Items 2 and 3 indicate testing requirements for laminated, tempered and multiple glazing units (which could include multiple plies of laminated or units with air space separation). Laminated products in these categories undergo several of the windshield testing requirements, excluding light transmission, distortion and penetration resistance. The tempered products focus more on particle size, after breakage, and product strength. The multiple-glazing products require a blend of laminated or tempered tests depending on the class 1 versus class 2 category of the product. Items 4 through 7 address plastic only (no windshield applications).
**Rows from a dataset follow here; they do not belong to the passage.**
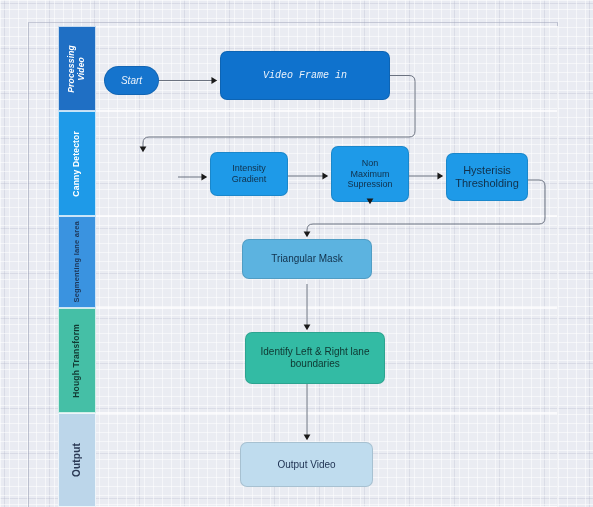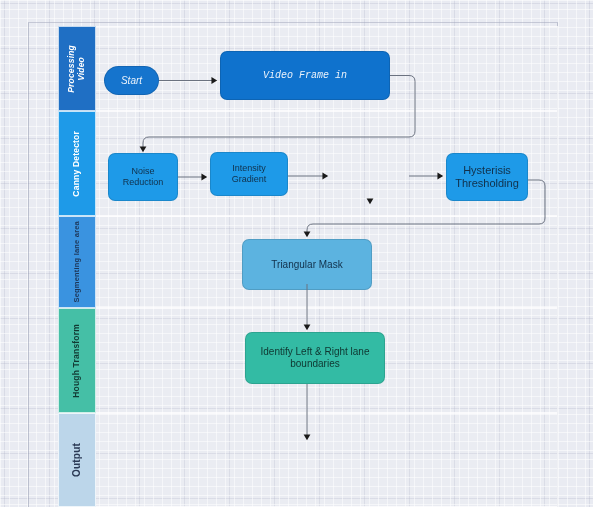--- a/index.html
+++ b/index.html
@@ -96,34 +96,37 @@
       <div class="lane" style="left: 58px; top: 413px; width: 500px; height: 94px;"></div>
       <div class="lane-head" style="left: 58px; top: 413px; width: 38px; height: 94px; background: rgb(188, 214, 234); border: 1px solid rgba(255, 255, 255, 0.75);">
         <span style="color: rgb(43, 58, 85); font-style: normal; font-weight: bold; font-size: 10px;">Output</span>
       </div>
       <div class="node start italic" style="left: 104px; top: 66px; width: 55px; height: 29px; background: rgb(21, 116, 205); color: rgb(234, 242, 251); font-size: 10px;">
         <span>Start</span>
       </div>
       <div class="node italic" style="left: 220px; top: 51px; width: 170px; height: 49px; background: rgb(15, 114, 205); color: rgb(234, 242, 251); font-size: 10px; font-family: Liberation Mono, monospace;">
         <span>Video Frame in</span>
       </div>
-      <div class="node" style="left: 108px; top: 153px; width: 70px; height: 48px; background: rgb(30, 154, 232); color: rgb(17, 48, 74); font-size: 9px;">
-        <span>Noise<br>Reduction</span>
-      </div>
       <div class="node" style="left: 210px; top: 152px; width: 78px; height: 44px; background: rgb(30, 154, 232); color: rgb(17, 48, 74); font-size: 9px;">
         <span>Intensity<br>Gradient</span>
+      </div>
+      <div class="node" style="left: 331px; top: 146px; width: 78px; height: 56px; background: rgb(30, 154, 232); color: rgb(17, 48, 74); font-size: 9px;">
+        <span>Non<br>Maximum<br>Supression</span>
       </div>
       <div class="node" style="left: 446px; top: 153px; width: 82px; height: 48px; background: rgb(30, 154, 232); color: rgb(17, 48, 74); font-size: 11px;">
         <span>Hysterisis<br>Thresholding</span>
       </div>
-      <div class="node" style="left: 242px; top: 239px; width: 130px; height: 51px; background: rgb(92, 179, 224); color: rgb(17, 48, 74); font-size: 10px;">
+      <div class="node" style="left: 242px; top: 239px; width: 130px; height: 40px; background: rgb(92, 179, 224); color: rgb(17, 48, 74); font-size: 10px;">
         <span>Triangular Mask</span>
       </div>
       <div class="node" style="left: 237px; top: 332px; width: 140px; height: 52px; background: rgb(51, 187, 164); color: rgb(15, 54, 48); font-size: 10px; margin-left: 8px;">
         <span>Identify Left &amp; Right lane<br>boundaries</span>
+      </div>
+      <div class="node" style="left: 240px; top: 442px; width: 133px; height: 45px; background: rgb(191, 220, 238); color: rgb(29, 48, 80); font-size: 10px;">
+        <span>Output Video</span>
       </div>
     </div>
   <svg id="wires" viewBox="0 0 593 507" xmlns="http://www.w3.org/2000/svg">
       <path d="M 159 80.5 L 216 80.5" fill="none" stroke="#6b7280" stroke-width="1"></path>
       <polygon points="211.41,77.1 211.41,83.9 217.2,80.5" fill="#1a1a1a"></polygon>
       <path d="M 390 75.5 L 409 75.5 Q 415 75.5 415 81.5 L 415 131 Q 415 137 409 137 L 149 137 Q 143 137 143 143 L 143 149" fill="none" stroke="#6b7280" stroke-width="1"></path>
       <polygon points="139.6,146.41 146.4,146.41 143,152.2" fill="#1a1a1a"></polygon>
       <path d="M 178 177 L 206 177" fill="none" stroke="#6b7280" stroke-width="1"></path>
       <polygon points="201.41,173.6 201.41,180.4 207.2,177" fill="#1a1a1a"></polygon>
       <path d="M 288 176 L 327 176" fill="none" stroke="#6b7280" stroke-width="1"></path>

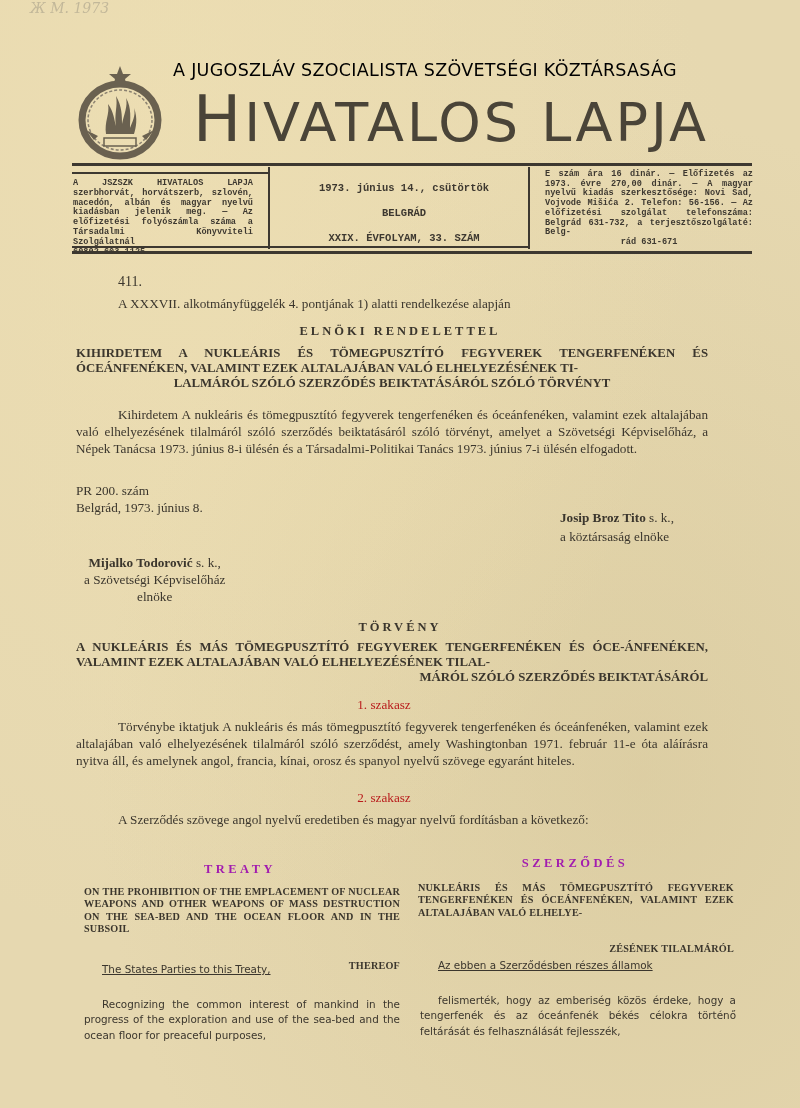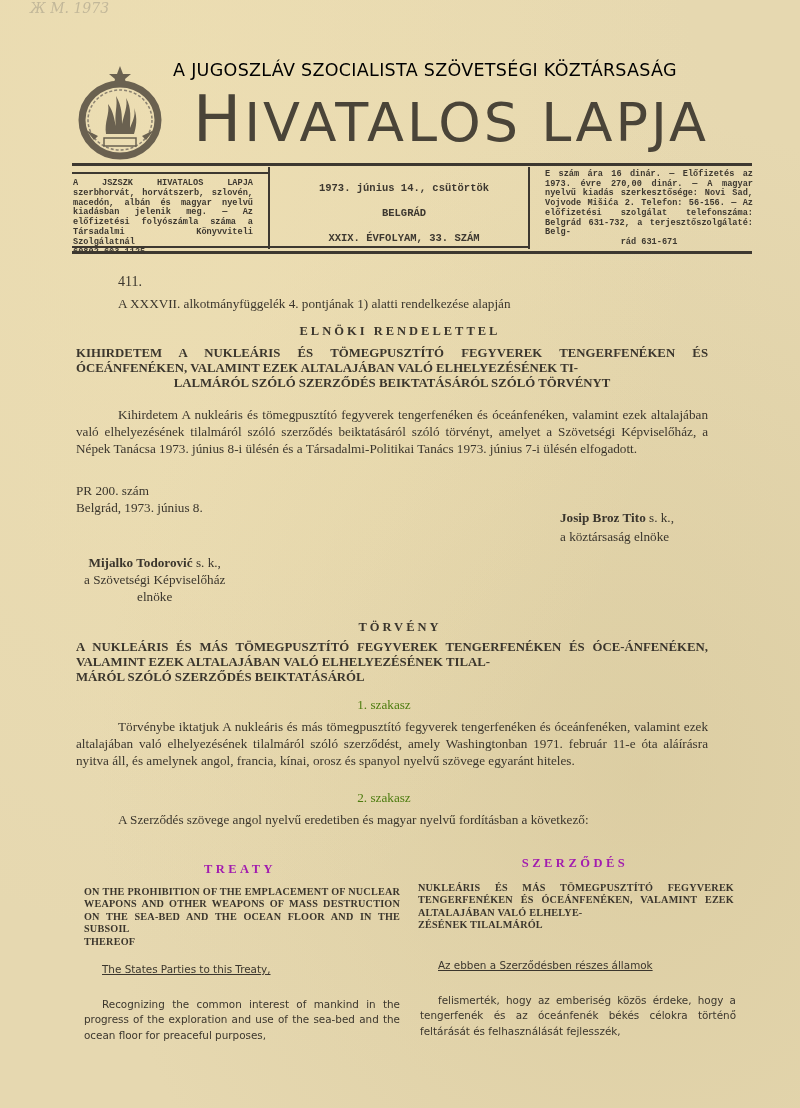--- a/index.html
+++ b/index.html
@@ -78,43 +78,43 @@
     .p1 { left: 76px; top: 406px; width: 632px; text-indent: 42px; }
 
     .pr { left: 76px; top: 482px; line-height: 17px; }
     .tito { left: 560px; top: 508px; line-height: 19px; }
     .tito b, .mijalko b { font-weight: bold; }
     .mijalko { left: 84px; top: 554px; line-height: 17px; }
     .mijalko .c { display: block; text-align: center; }
 
     .h-torveny { left: 200px; top: 620px; width: 400px; }
     .torveny-title { left: 76px; top: 640px; width: 632px; }
-    .torveny-title .l3 { display: block; text-align: left; font-family: Liberation Serif, serif; }
-
-    .szakasz { position: absolute; font-size: 13.2px; color: #4d7c0f; text-align: center; width: 200px; }
+    .torveny-title .l3 { display: block; text-align: right; font-family: Liberation Serif, serif; }
+
+    .szakasz { position: absolute; font-size: 13.2px; color: #b91c1c; text-align: center; width: 200px; }
     .sz1 { left: 284px; top: 697px; }
     .p2 { left: 76px; top: 718px; width: 632px; text-indent: 42px; }
     .sz2 { left: 284px; top: 790px; }
     .p3 { left: 76px; top: 810px; width: 632px; text-indent: 42px; line-height: 20px; }
 
     
     .col-heading {
       position: absolute; font-weight: bold; letter-spacing: 3.5px;
       font-size: 12.5px; color: #a21caf; text-align: center;
       font-family: "Liberation Serif", serif;
     }
     .treaty-h { left: 80px; top: 862px; width: 320px; }
     .szerz-h { left: 400px; top: 856px; width: 350px; }
     .col-title {
       position: absolute; font-weight: bold; font-size: 10.2px; line-height: 12.4px;
       color: #3b362d; text-align: justify; letter-spacing: 0.2px;
     }
     .treaty-title { left: 84px; top: 886px; width: 316px; }
     .szerz-title { left: 418px; top: 882px; width: 316px; }
-    .col-title .c { display: block; text-align: left; }
+    .col-title .c { display: block; text-align: right; margin-top: 24px; }
 
     .col-text {
       position: absolute; font-family: "DejaVu Sans", sans-serif;
       font-size: 10.4px; line-height: 15.5px; color: #3b362d; text-align: justify;
     }
     .treaty-text { left: 84px; top: 962px; width: 316px; }
     .szerz-text { left: 420px; top: 958px; width: 316px; }
     .col-text p.first { margin-left: 18px; margin-bottom: 19px; text-decoration: underline; }
     .col-text p.ind { text-indent: 18px; }
   </style>

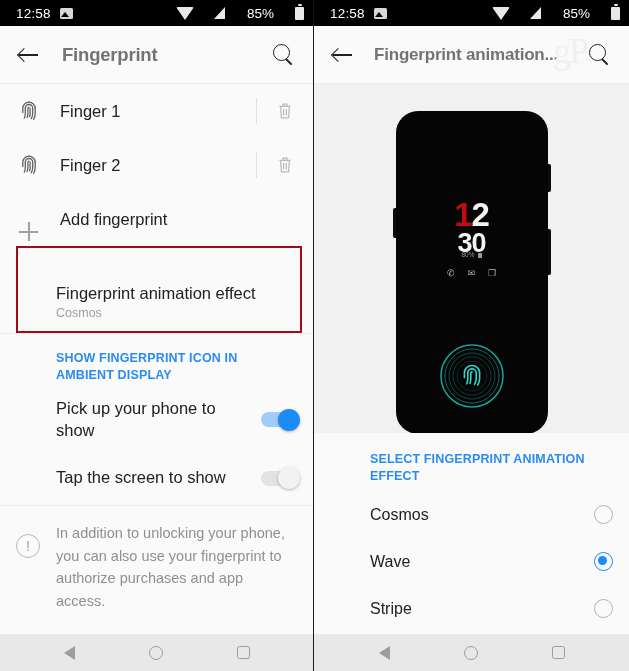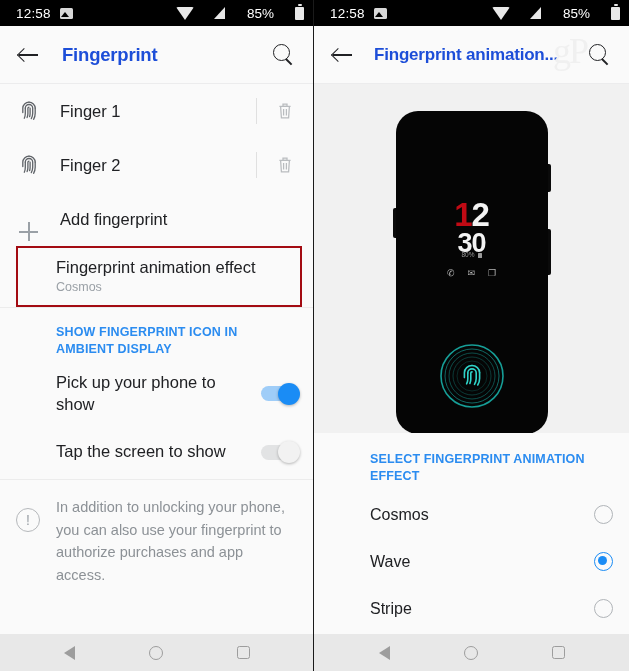--- a/index.html
+++ b/index.html
@@ -79,21 +79,21 @@
     content:""; position:absolute; left:3px; top:12.5px;
     width:19px; height:1.8px; background:#202124;
   }
   .appbar .back::after{
     content:""; position:absolute; left:3px; top:8px;
     width:9px; height:9px; border-left:1.8px solid #202124;
     border-bottom:1.8px solid #202124; transform: rotate(45deg);
   }
   .appbar .title {
     margin-left: 20px; font-size: 18.5px; font-weight: bold;
-    color: #1d4ed8; white-space: nowrap; letter-spacing: -.2px;
+    color: #737373; white-space: nowrap; letter-spacing: -.2px;
   }
   .appbar.rt .title { font-size: 17px; margin-left: 18px; }
   .searchbtn {
     margin-left: auto; width: 26px; height: 26px;
     position: relative; cursor: pointer; flex: 0 0 26px;
   }
   .searchbtn::before{
     content:""; position:absolute; left:2px; top:2px;
     width:15px;height:15px;border:1.9px solid #202124;border-radius:50%;
   }
@@ -126,21 +126,21 @@
     align-items: center; justify-content: center; cursor: pointer;
   }
   .plus { width: 26px; flex: 0 0 26px; position: relative; }
   .plus::before{content:"";position:absolute;left:3px;top:12px;width:19px;height:1.7px;background:#9aa0a6;}
   .plus::after {content:"";position:absolute;left:12px;top:3px;width:1.7px;height:19px;background:#9aa0a6;}
 
   .anim-row {
     position: relative; padding: 12px 16px 13px 56px;
     background: #fafafa;
   }
-  .anim-row .t1 { font-size: 16.5px; color: #202124; }
+  .anim-row .t1 { font-size: 16.5px; color: #202124; margin-top: 26px; }
   .anim-row .t2 { font-size: 12.5px; color: #9aa0a6; margin-top: 3px; }
   .redbox {
     position: absolute; left: 16px; top: 0px; right: 11px; bottom: 0px;
     border: 2.5px solid #a30b12; pointer-events: none;
   }
   .divider { height: 1px; background: #ececec; margin: 0; }
 
   .section-head {
     color: #2b8cf0; font-size: 12.5px; font-weight: bold;
     letter-spacing: .15px; padding: 16px 16px 4px 56px;

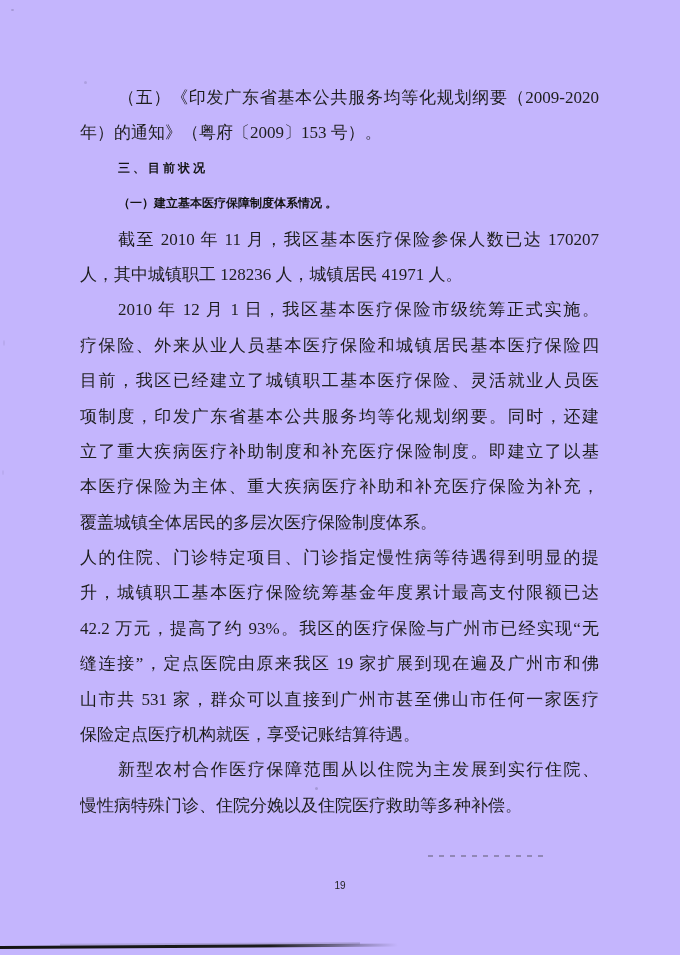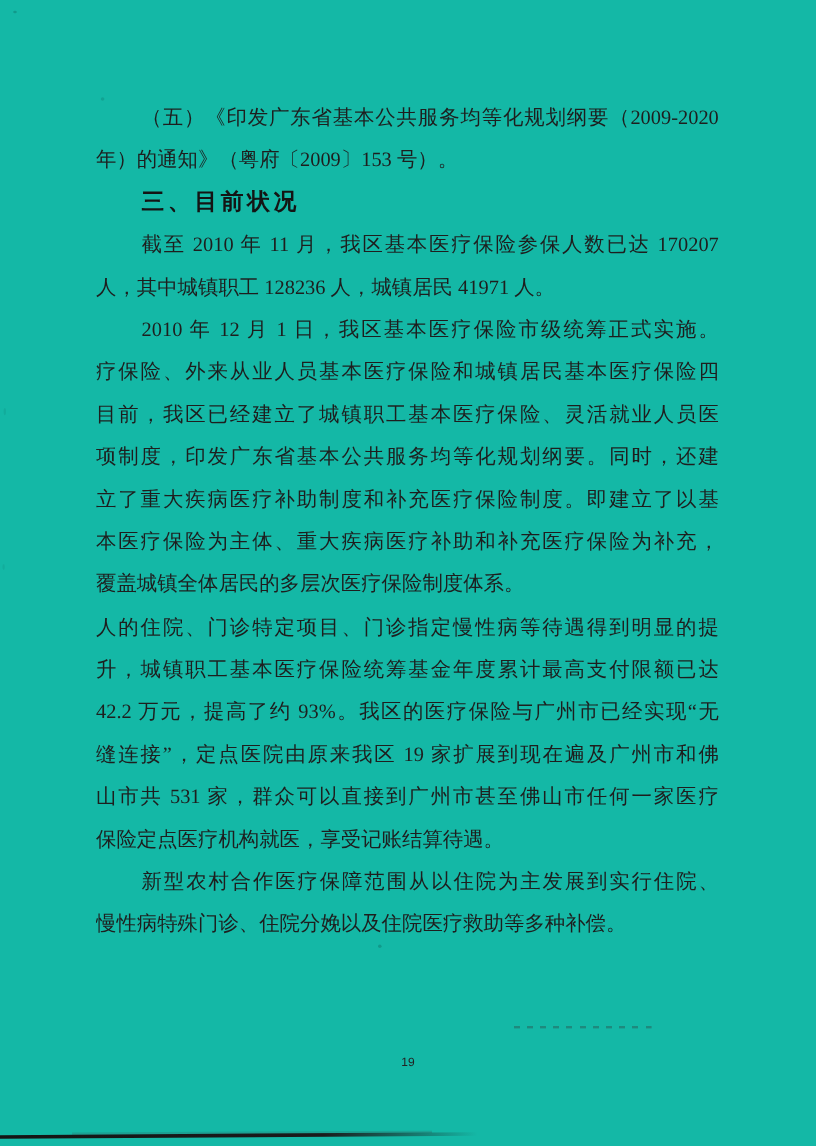--- a/index.html
+++ b/index.html
@@ -4,21 +4,21 @@
 <style>
   html, body {
     margin: 0;
     padding: 0;
     background: #ffffff;
   }
   .page {
     position: relative;
     width: 680px;
     height: 955px;
-    background: #14b8a6;
+    background: #c4b5fd;
     overflow: hidden;
     font-family: "Liberation Serif", "DejaVu Serif", serif;
     color: #1e1e1e;
   }
   .content {
     position: absolute;
     left: 80px;
     top: 80px;
     width: 519px;
   }
@@ -35,21 +35,21 @@
   }
   .line.justify {
     text-align: justify;
     text-align-last: justify;
     text-justify: inter-character;
   }
   .line.heading {
     font-family: "Liberation Sans", "DejaVu Sans", sans-serif;
     font-weight: 700;
     color: #141414;
-    font-size: 19px;
+    font-size: 12px;
   }
   .line.spread {
     letter-spacing: 3px;
   }
   .page-number {
     position: absolute;
     top: 880px;
     left: 0;
     width: 100%;
     text-align: center;
@@ -94,20 +94,21 @@
   .speck.s5 { left: 2px;   top: 470px; width: 2px; height: 5px; opacity: .35; }
 </style>
 </head>
 <body>
 
 <div class="page">
   <div class="content">
     <div class="line indent justify">（五）《印发广东省基本公共服务均等化规划纲要（2009-2020</div>
     <div class="line">年）的通知》（粤府〔2009〕153 号）。</div>
     <div class="line heading indent spread">三、目前状况</div>
+    <div class="line heading indent">（一）建立基本医疗保障制度体系情况 。</div>
     <div class="line indent justify">截至 2010 年 11 月，我区基本医疗保险参保人数已达 170207</div>
     <div class="line">人，其中城镇职工 128236 人，城镇居民 41971 人。</div>
     <div class="line indent justify">2010 年 12 月 1 日，我区基本医疗保险市级统筹正式实施。</div>
     <div class="line justify">疗保险、外来从业人员基本医疗保险和城镇居民基本医疗保险四</div>
     <div class="line justify">目前，我区已经建立了城镇职工基本医疗保险、灵活就业人员医</div>
     <div class="line justify">项制度，印发广东省基本公共服务均等化规划纲要。同时，还建</div>
     <div class="line justify">立了重大疾病医疗补助制度和补充医疗保险制度。即建立了以基</div>
     <div class="line justify">本医疗保险为主体、重大疾病医疗补助和补充医疗保险为补充，</div>
     <div class="line">覆盖城镇全体居民的多层次医疗保险制度体系。</div>
     <div class="line justify">人的住院、门诊特定项目、门诊指定慢性病等待遇得到明显的提</div>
If you think that you would like to use plastics as a replacement in a vehicle, please see the details in Z26.1, table 1. Items 8 and 9 refer to very unique glass products with applications in buses, trailers, campers, motor homes, etc.

Because of the uniqueness of their specific application requirements, bullet-resistant products are addressed by items 10, 11A, 11B and 11C.

Plastic products for slide-in camper and pick-up covers, motorcycle windshields, bus partitions, etc., are found in item 13. Glass-plastic unit requirements are detailed in items 15A, 15B, 16A and 16B.

Z26.1 requires that all automotive glazing materials contain: 
• A DOT number (department of transportation) that is uniquely assigned to the manufacturer;
• An M number (model) that refers to a detailed description of what materials are used to manufacture the product; 
• A date of manufacture traceability code; 
• An “AS” number that is followed by the item from table 1 that is applicable, i.e. AS-1, windshields. 

It’s a good rule of thumb never to install a replacement piece of glass or plastic that does not include the above information. It should be noted that 99 percent of the product that you install will be either AS-1 windshields, AS-2 tempered or laminated door or backlite glass that maintains a 70 percent light transmission, or AS-3 same as AS-2 except for privacy applications (no light transmission requirement). 

Russ Corsi retired as manager, technical services, from PPG Industries’ Automotive Replacement Glass business unit after 31 years in the glass industry. He now serves as a consultant to the industry. Mr. Corsi’s opinions are solely his own and not necessarily those of this magazine.

Are Plastic Windshields Being Installed in the Aftermarket?
A West Coast-based company is marketing plastic windshields for the aftermarket on the Internet. PolyShields is selling units at polyshields.com. According to the company’s Web site, “PolyShields® are molded from space aged polycarbonate material made by G.E. (marketed under the brand name “Lexan”).” The company’s Nikki Scott said that it sells approximately 30 units a month, primarily in North America.

PolyShields are currently available for Jeep, Suzuki, and Land Cruiser and HiLux pickup Toyota vehicles. Sales are handled by the company’s parent Roadless Gear. Roadless Gear is an Internet-based manufacturer and retailer of hard core off road parts and accessories, specializing in the import vehicle market—Suzuki, Toyota, etc.